Возможность имплантации при пародонтите
Исторически заболевания пародонта рассматривались как абсолютное противопоказание к дентальной имплантации. Разработка принципиально новых клинических протоколов расширила показания к имплантации у данной категории пациентов:
- Одномоментная имплантация с немедленной нагрузкой: применение односоставных имплантатов, фиксируемых в глубоких (базальных, бикортикальных) отделах костной ткани, не вовлеченных в воспалительно-деструктивный процесс. Протокол позволяет восстановить зубной ряд минимальным количеством имплантатов (от 4 до 12) с фиксацией адаптационного протеза через 2–3 суток;
- Экстракция нежизнеспособных зубов: удаление зубов, утративших функциональную ценность, обеспечивает санацию одонтогенного очага инфекции и создает условия для последующей имплантации;
- Комплексная санация полости рта: обязательный этап подготовки к имплантации, включающий профессиональную гигиену, противовоспалительную терапию, хирургическое лечение пародонтита.
Немедленная окклюзионная нагрузка протезом обеспечивает первичную стабильность имплантатов и стимулирует репаративные процессы в костной ткани.

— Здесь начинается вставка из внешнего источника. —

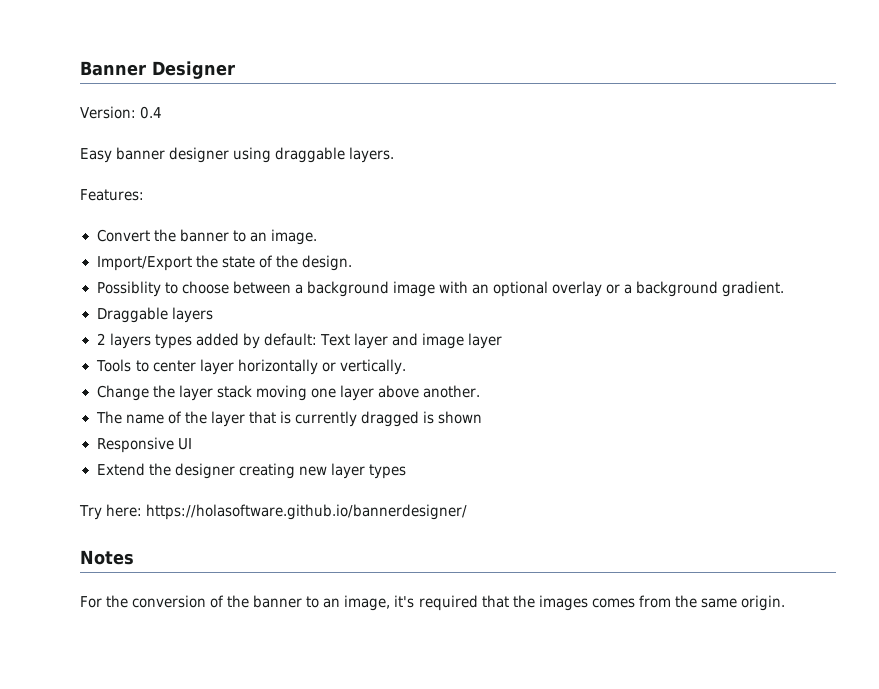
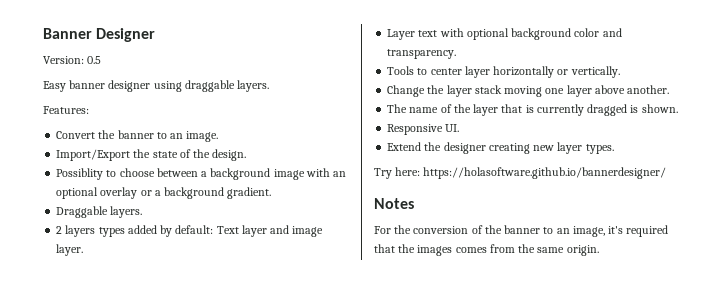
- Version: 0.4
+ Version: 0.5
- Draggable layers
+ Draggable layers.
- 2 layers types added by default: Text layer and image layer
+ 2 layers types added by default: Text layer and image layer.
+ Layer text with optional background color and transparency.
- The name of the layer that is currently dragged is shown
+ The name of the layer that is currently dragged is shown.
- Responsive UI
+ Responsive UI.
- Extend the designer creating new layer types
+ Extend the designer creating new layer types.

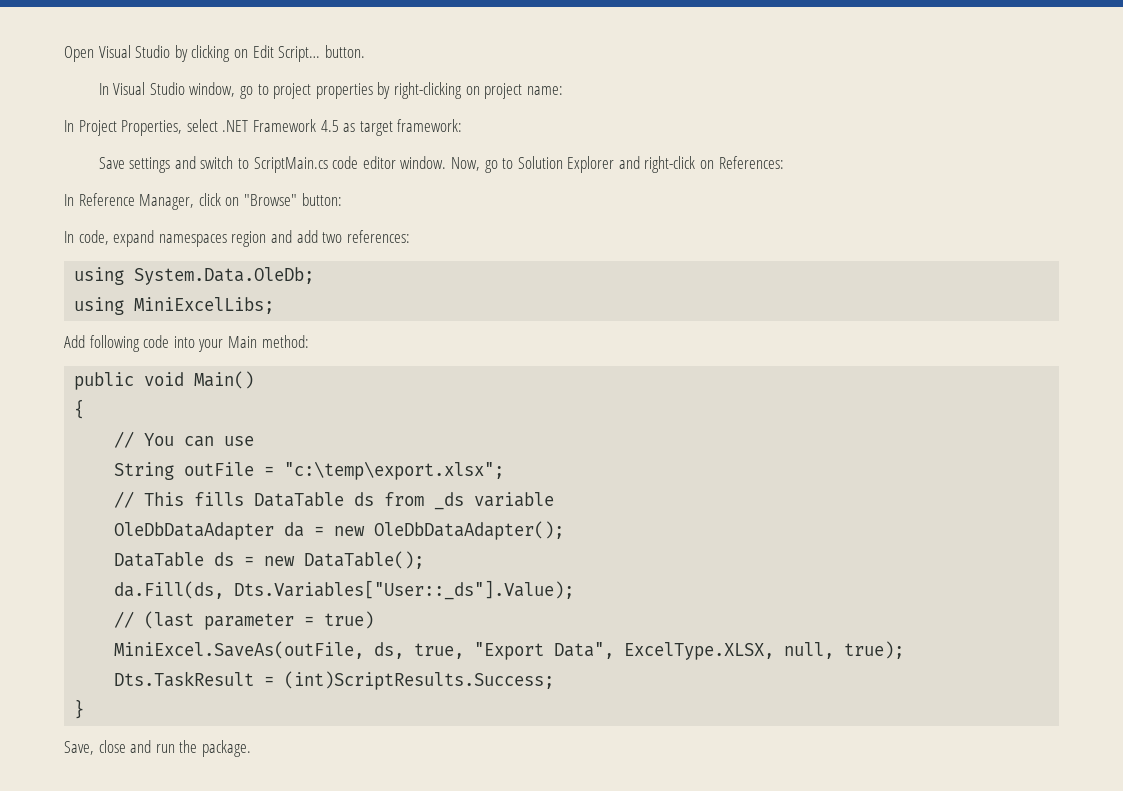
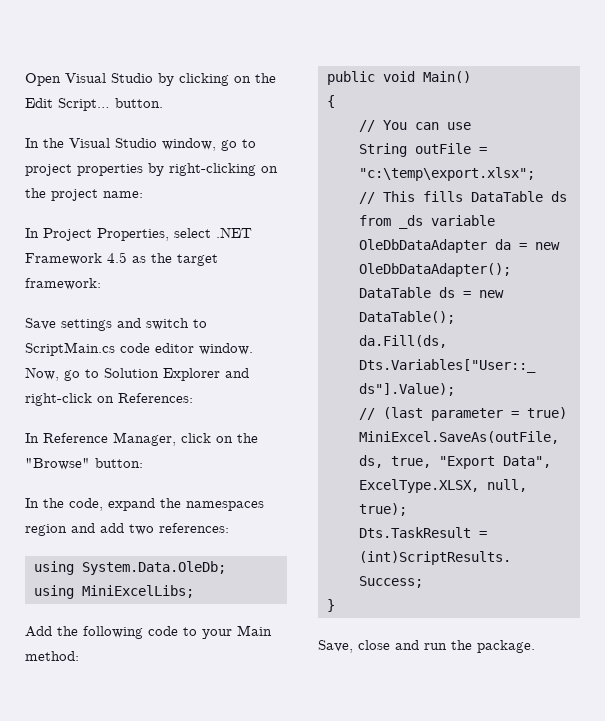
- Open Visual Studio by clicking on Edit Script… button.
+ Open Visual Studio by clicking on the Edit Script… button.
- In Visual Studio window, go to project properties by right-clicking on project name:
+ In the Visual Studio window, go to project properties by right-clicking on the project name:
- In Project Properties, select .NET Framework 4.5 as target framework:
+ In Project Properties, select .NET Framework 4.5 as the target framework:
- In Reference Manager, click on "Browse" button:
+ In Reference Manager, click on the "Browse" button:
- In code, expand namespaces region and add two references:
+ In the code, expand the namespaces region and add two references:
- Add following code into your Main method:
+ Add the following code to your Main method:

Профилактические мероприятия
- Индивидуальная гигиена полости рта: двукратная чистка зубов с использованием фторсодержащих паст, интердентальных ершиков, флоссов, ирригатора;
- Профессиональная гигиена: плановое удаление зубных отложений не реже 1–2 раз в год;
- Своевременная санация полости рта: лечение кариеса, пульпита, периодонтита, замена несостоятельных реставраций;
- Нормализация окклюзии;
- Отказ от табакокурения и злоупотребления алкоголем;
- Коррекция системных заболеваний (сахарный диабет, эндокринопатии);
- Рациональное питание с достаточным содержанием кальция, фосфора, витаминов.
Заключение
Пародонтит является мультифакториальным воспалительным заболеванием, приводящим к необратимой деструкции опорного аппарата зуба и утрате зубов. Современная пародонтология располагает широким спектром консервативных и хирургических методов лечения, позволяющих на ранних стадиях полностью купировать воспалительный процесс, а при среднетяжелых и тяжелых формах — достичь стойкой клинической ремиссии и сохранить зубы, функционально значимые для реабилитации пациентов. Интеграция пародонтологического лечения и дентальной имплантации по современным протоколам обеспечивает возможность полноценного восстановления зубных рядов даже при значительной деструкции пародонта. Представленная информация носит ознакомительный характер. Тактика лечения определяется лечащим врачом-пародонтологом на основании комплексного клинико-рентгенологического обследования.